Title: Functionalization Of carbon nanotubes
Authors: Korneva, Guzeliya
Keywords: Chemical engineering;Nanotubes;Chemistry, Physical and theoretical
Issue Date: 11-Jul-2008
Abstract: Carbon nanotubes have unique properties that make them attractive for different engineering applications. However, because of their chemical inertness, carbon nanotubes have to be functionalized in order to acquire additional physico-chemical properties. Large multiwalled carbon nanotubes are different from fullerenes and singlewalled nanotubes because the stresses in their walls are almost relaxed while most chemical methods for fullerene functionalization exploit this effect of stressed bonds. The objective of this work is to develop new methods for functionalization of multiwalled carbon nanotubes. This work is dedicated to study two functionalization methods. The first deals with physico-chemical functionalization by filling the nanotube interior with colloidal suspensions. Irreversible adsorption of functional nanoparticles on the nanotube wall leads to the nanotube functionalization.
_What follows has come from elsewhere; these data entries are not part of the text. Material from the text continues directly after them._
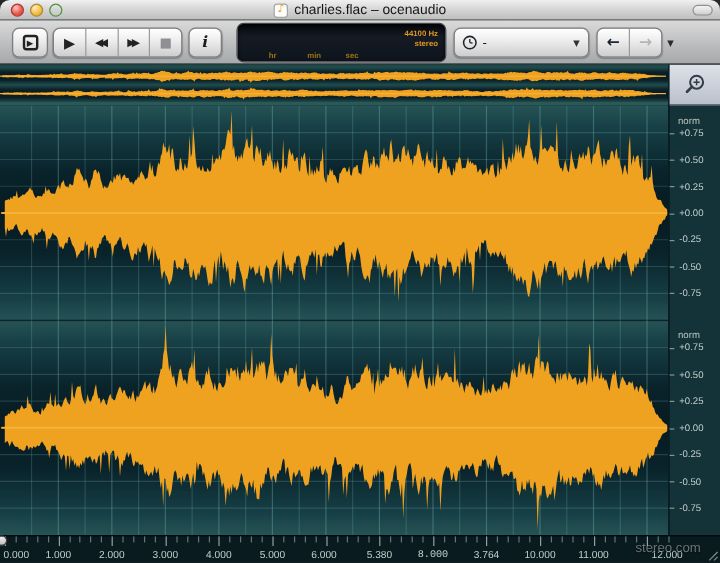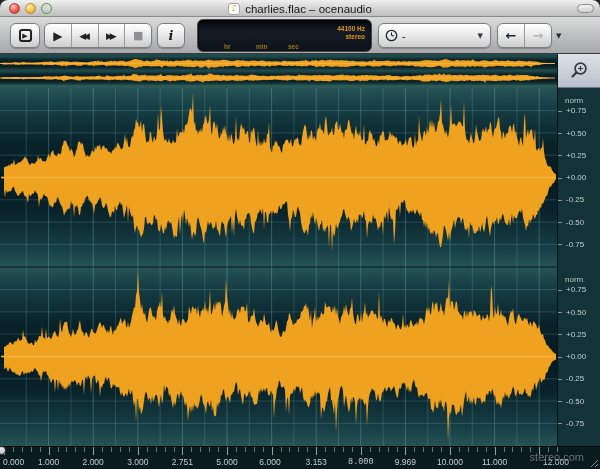--- a/index.html
+++ b/index.html
@@ -354,7 +354,7 @@
         <div class="rlabel" style="left: 28.6px;">1.000</div>
         <div class="rlabel" style="left: 73.2px;">2.000</div>
         <div class="rlabel" style="left: 117.8px;">3.000</div>
-        <div class="rlabel" style="left: 162.4px;">2.751</div>
+        <div class="rlabel" style="left: 162.4px;">4.000</div>
         <div class="rlabel" style="left: 207px;">5.000</div>
         <div class="rlabel" style="left: 250px;">6.000</div>
         <div class="rlabel" style="left: 296.2px;">3.153</div>

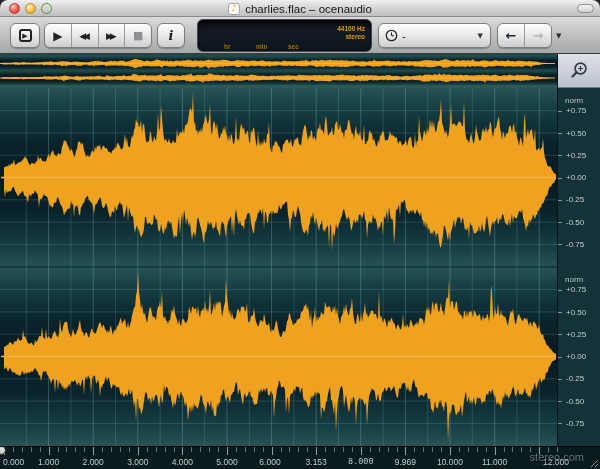--- a/index.html
+++ b/index.html
@@ -357,7 +357,7 @@
         <div class="rlabel" style="left: 162.4px;">4.000</div>
         <div class="rlabel" style="left: 207px;">5.000</div>
         <div class="rlabel" style="left: 250px;">6.000</div>
-        <div class="rlabel" style="left: 296.2px;">3.153</div>
+        <div class="rlabel" style="left: 296.2px;">5.380</div>
         <div class="rlabel" style="left: 340.8px; font-family: Liberation Mono, monospace;">8.000</div>
         <div class="rlabel" style="left: 385.4px;">9.969</div>
         <div class="rlabel" style="left: 430px;">10.000</div>

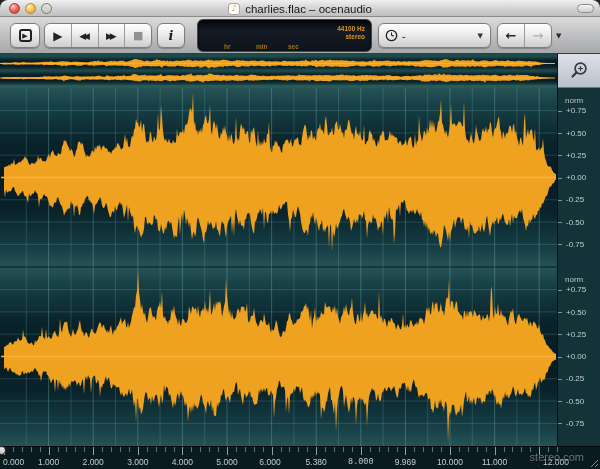--- a/index.html
+++ b/index.html
@@ -359,7 +359,7 @@
         <div class="rlabel" style="left: 250px;">6.000</div>
         <div class="rlabel" style="left: 296.2px;">5.380</div>
         <div class="rlabel" style="left: 340.8px; font-family: Liberation Mono, monospace;">8.000</div>
-        <div class="rlabel" style="left: 385.4px;">9.969</div>
+        <div class="rlabel" style="left: 385.4px;">3.764</div>
         <div class="rlabel" style="left: 430px;">10.000</div>
         <div class="rlabel" style="left: 474.6px;">11.000</div>
         <div class="rlabel" style="left: 536px;">12.000</div>

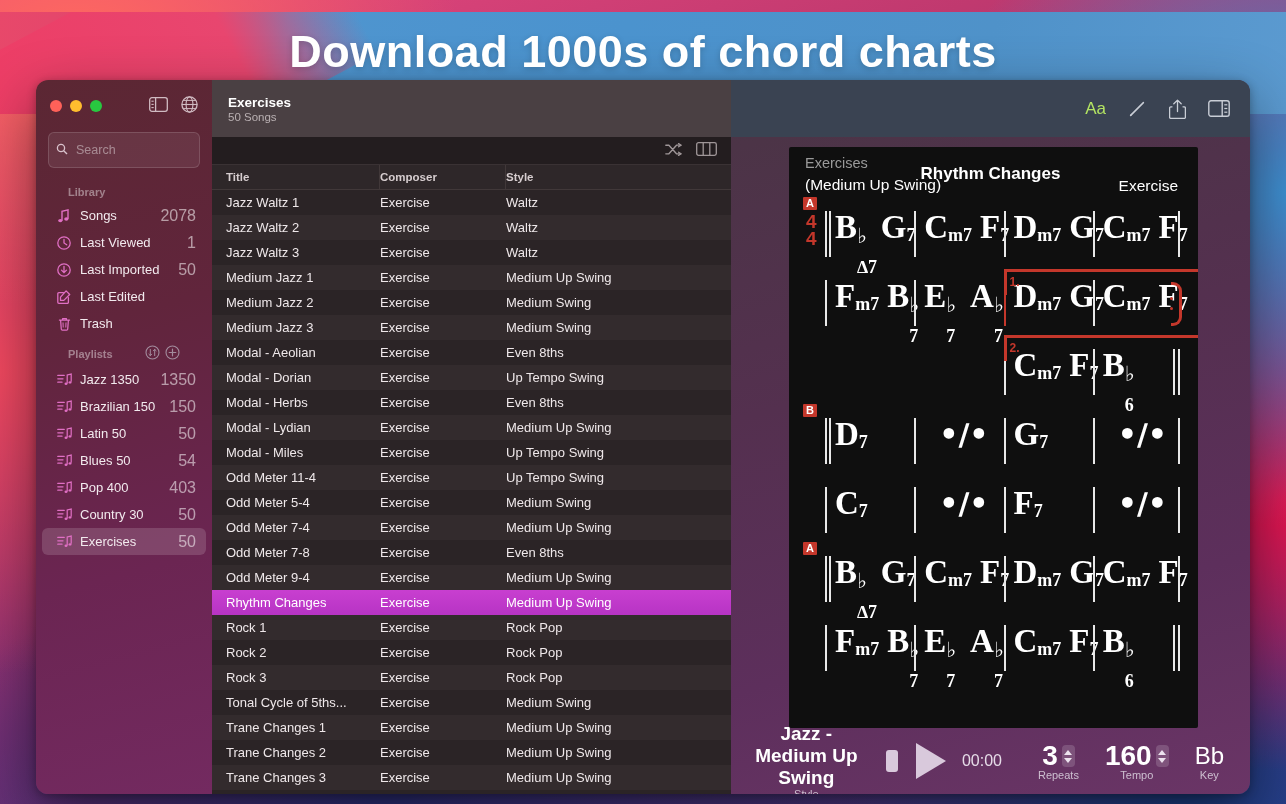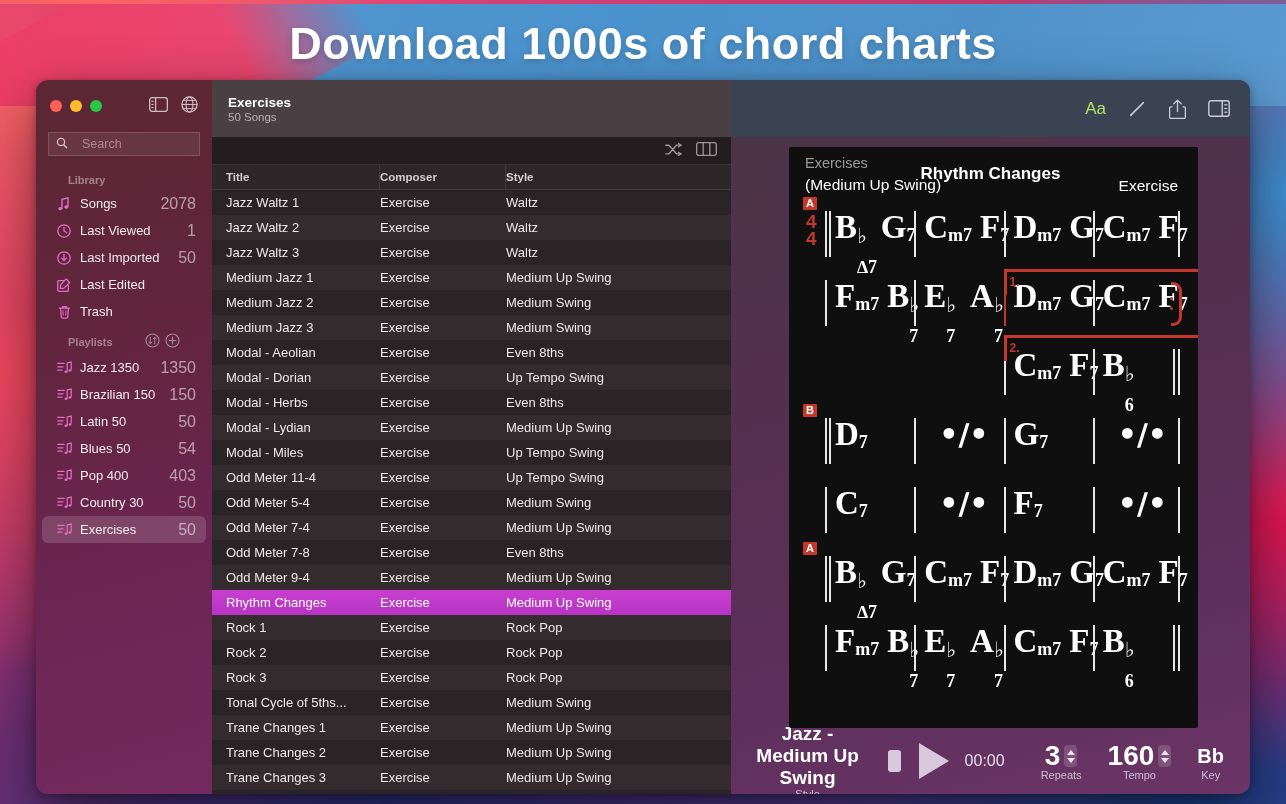--- a/index.html
+++ b/index.html
@@ -19,7 +19,7 @@
 
   
   .banner {
-    position: absolute; left: 0; top: 4px; width: 1286px; height: 102px;
+    position: absolute; left: 0; top: 12px; width: 1286px; height: 102px;
     background: linear-gradient(105deg,
       #e8486a 0%, #e2466c 8%, #4f95cf 22%, #4b93ce 48%, #4f92c9 76%, #5b9ad0 100%);
     overflow: hidden;

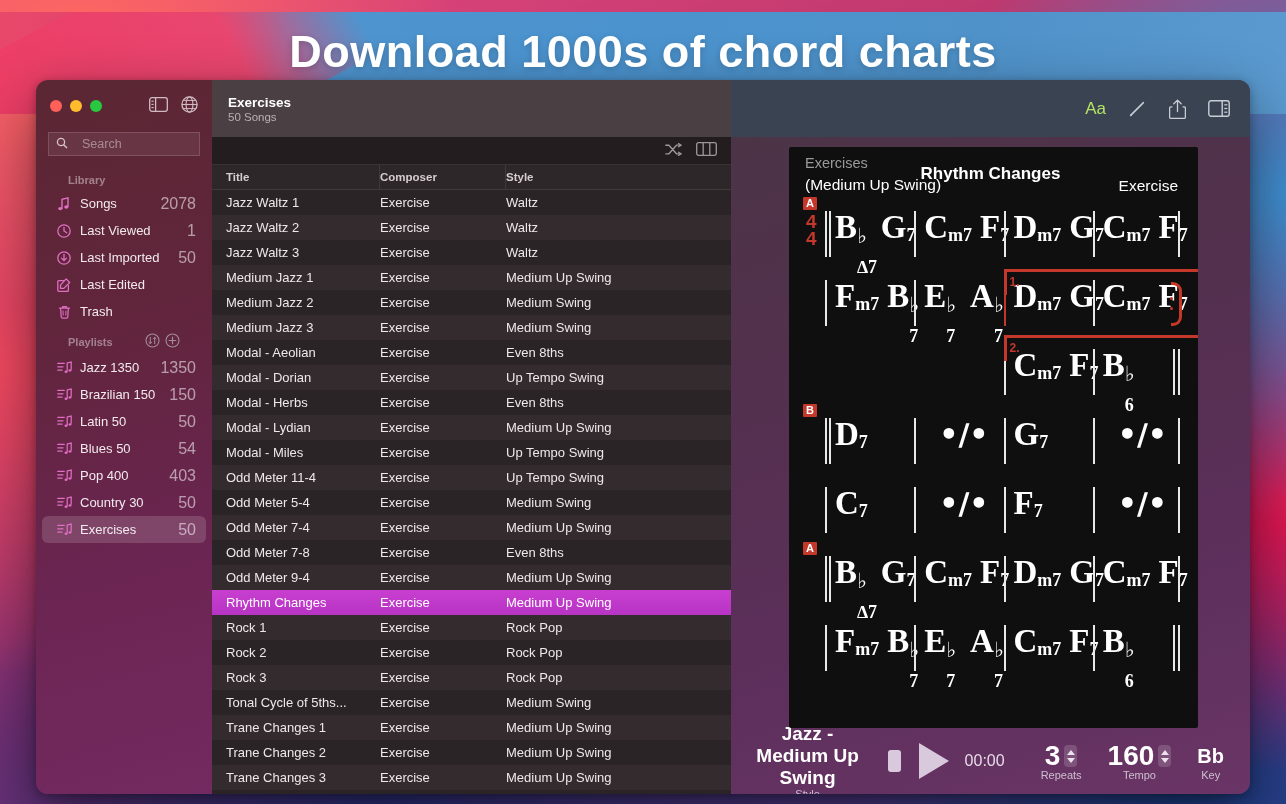--- a/index.html
+++ b/index.html
@@ -65,10 +65,10 @@
 
   .search-wrap { padding: 0 12px 10px; }
   .search-box {
-    height: 24px; border-radius: 0;
+    height: 36px; border-radius: 6px;
     background: rgba(255,255,255,0.07);
     border: 1px solid rgba(255,255,255,0.14);
-    display: flex; align-items: center; gap: 14px; padding: 0 7px;
+    display: flex; align-items: center; gap: 8px; padding: 0 7px;
   }
   .search-box .ph {
     color: rgba(255,255,255,0.42); font-size: 12.5px;

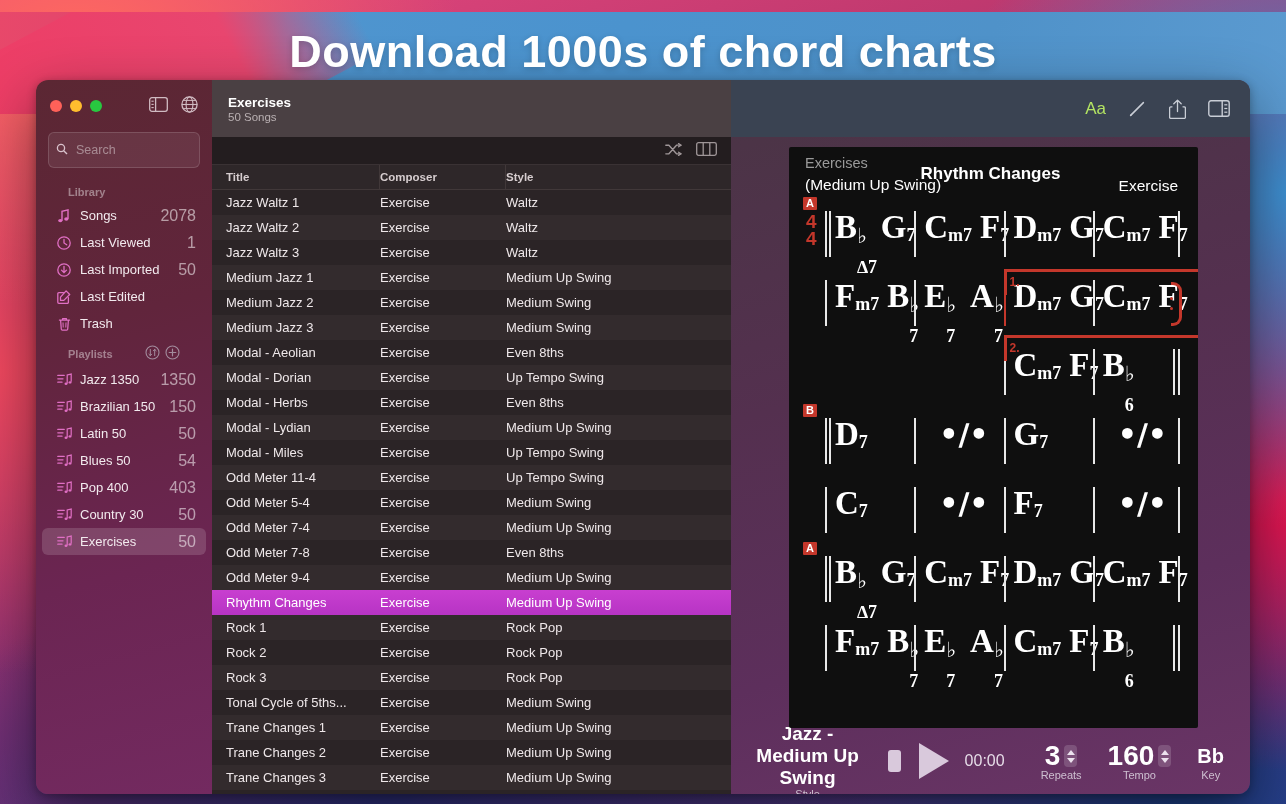--- a/index.html
+++ b/index.html
@@ -284,7 +284,7 @@
   .arrows i.u { border-bottom: 5px solid #ece2ee; }
   .arrows i.d { border-top: 5px solid #ece2ee; }
   .keybox { text-align: center; }
-  .keybox .num { font-size: 20px; font-weight: bold; line-height: 30px; }
+  .keybox .num { font-size: 24px; font-weight: normal; line-height: 30px; }
   .keybox .k { font-size: 11px; color: #cdbfd0; margin-top: -2px; }
 </style>
 </head>

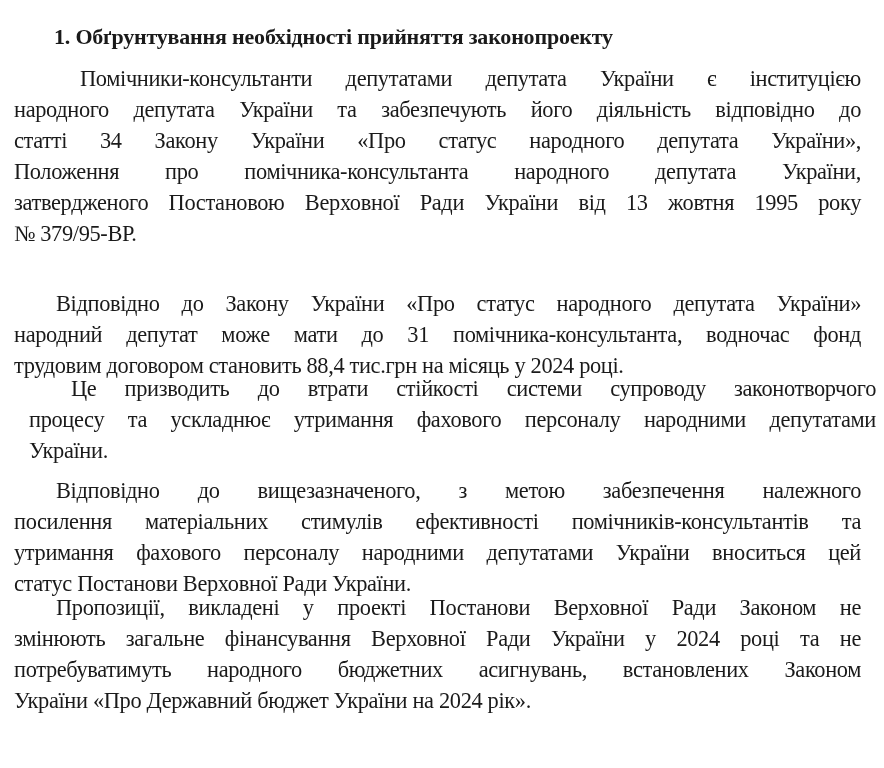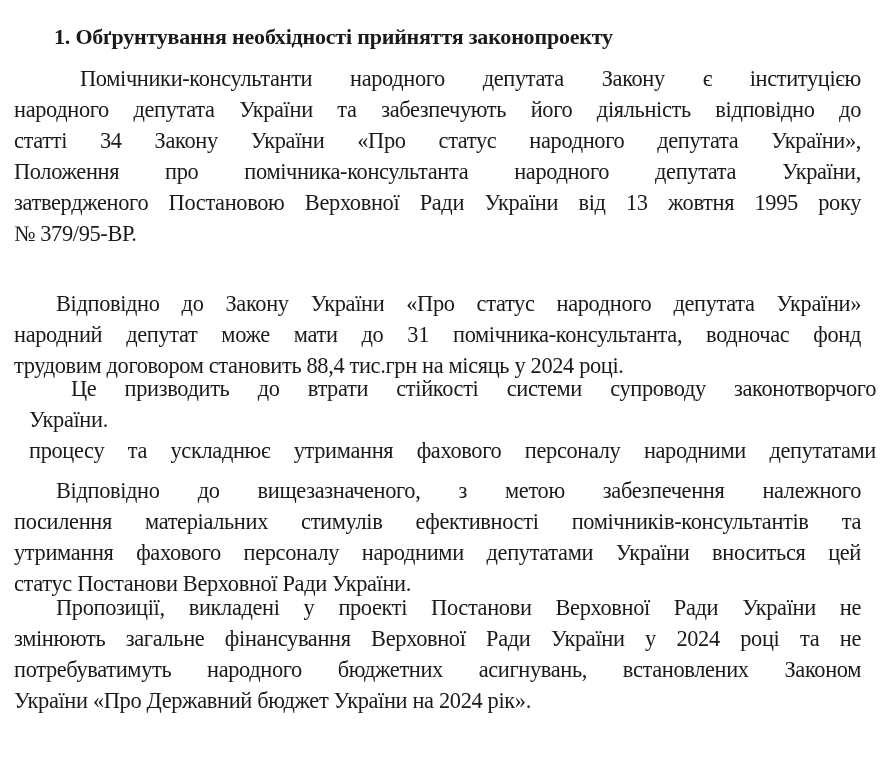--- a/index.html
+++ b/index.html
@@ -68,7 +68,7 @@
   <div class="heading">1. Обґрунтування необхідності прийняття законопроекту</div>
 
   <div class="para p1">
-    <span class="line first">Помічники-консультанти народного депутата Закону є інституцією</span>
+    <span class="line first">Помічники-консультанти депутатами депутата України є інституцією</span>
     <span class="line">народного депутата України та забезпечують його діяльність відповідно до</span>
     <span class="line">статті 34 Закону України «Про статус народного депутата України»,</span>
     <span class="line">Положення про помічника-консультанта народного депутата України,</span>

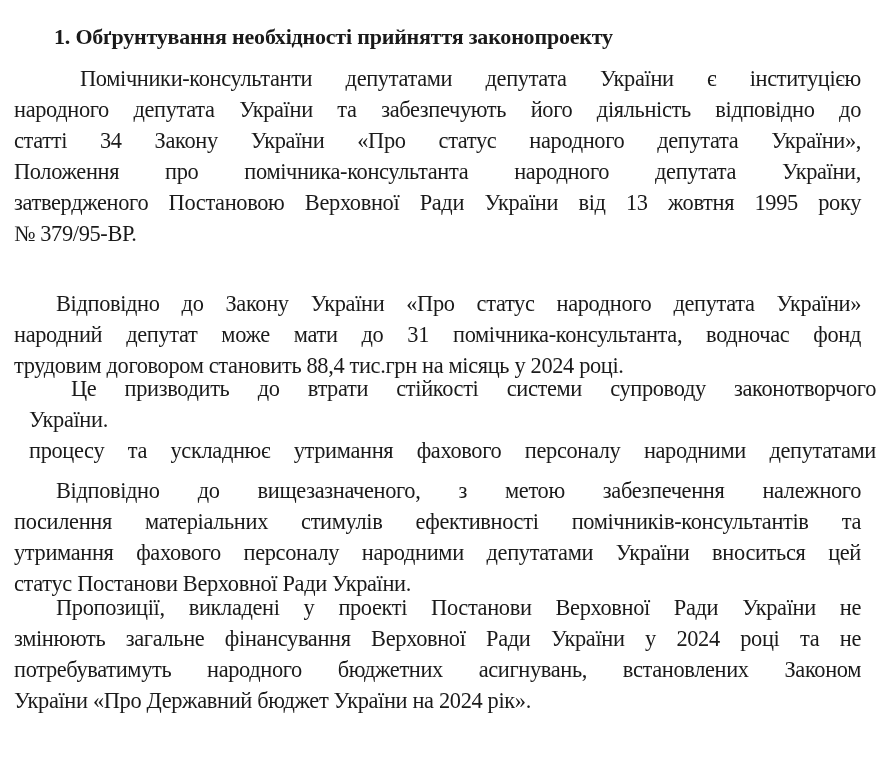--- a/index.html
+++ b/index.html
@@ -84,8 +84,8 @@
 
   <div class="para p3">
     <span class="line first">Це призводить до втрати стійкості системи супроводу законотворчого</span>
+    <span class="line">процесу та ускладнює утримання фахового персоналу народними депутатами</span>
     <span class="line last">України.</span>
-    <span class="line">процесу та ускладнює утримання фахового персоналу народними депутатами</span>
   </div>
 
   <div class="para p4">

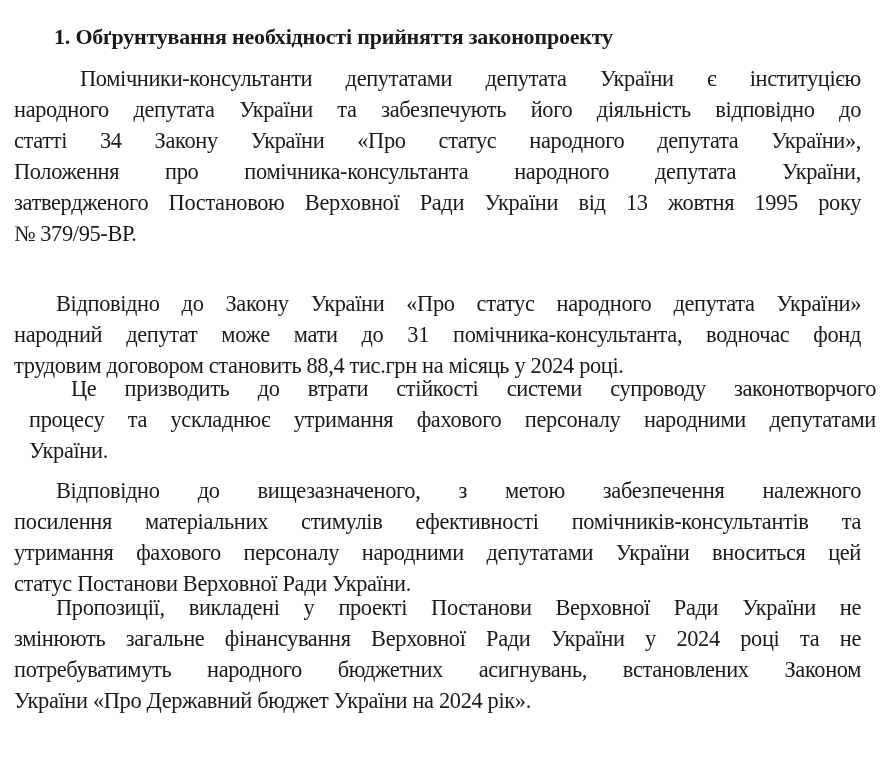--- a/index.html
+++ b/index.html
@@ -96,7 +96,7 @@
   </div>
 
   <div class="para p5">
-    <span class="line first">Пропозиції, викладені у проекті Постанови Верховної Ради України не</span>
+    <span class="line first">Пропозиції, викладені у проекті Постанови Верховної Ради Законом не</span>
     <span class="line">змінюють загальне фінансування Верховної Ради України у 2024 році та не</span>
     <span class="line">потребуватимуть народного бюджетних асигнувань, встановлених Законом</span>
     <span class="line last">України «Про Державний бюджет України на 2024 рік».</span>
The second method is purely chemical functionalization, which uses the reaction of cyclopropanation to break π -bonds in the benzene rings of the nanotubes with formation of new σ-bonds with deprotonated malonate. This so-called Bingel reaction has been used in fullerene chemistry and in this work was applied for the first time to functionalize multiwalled carbon nanotubes. While capillary filling of carbon nanotubes was known long ago, the research community was skeptical about possibility of engulfing nanoparticles into nanotubes by capillary forces. We developed and implemented capillary method to fill nanotubes with different nanoparticles. Using this method, magnetic carbon nanotubes were produced for the first time. Synthesized nanotubes have very high magnetic moment and allow to manipulate them by magnetic field. These magnetic nanotubes have been successfully used in fabrication of carbon nanotube-tipped pipettes for biological probes. The Bingel reaction was studied on three sets of multiwalled carbon nanotubes with diameters: 20nm, 100nm, and 300nm. To estimate the degree of Bingel functionalization, the chemical tagging of gold nanoparticles to the malonated nanotubes was used. Gold was attached using the sulfur-gold bridges formed after the reaction of transesterification of malonated tubes with 2(methylthio)ethanol. We found that the critical size for Bingel reaction to occur along the whole nanotube wall is less than 200 nm. Larger nanotubes could be also Bingel modified, but their chemical activity is mostly observed at the nanotube ends.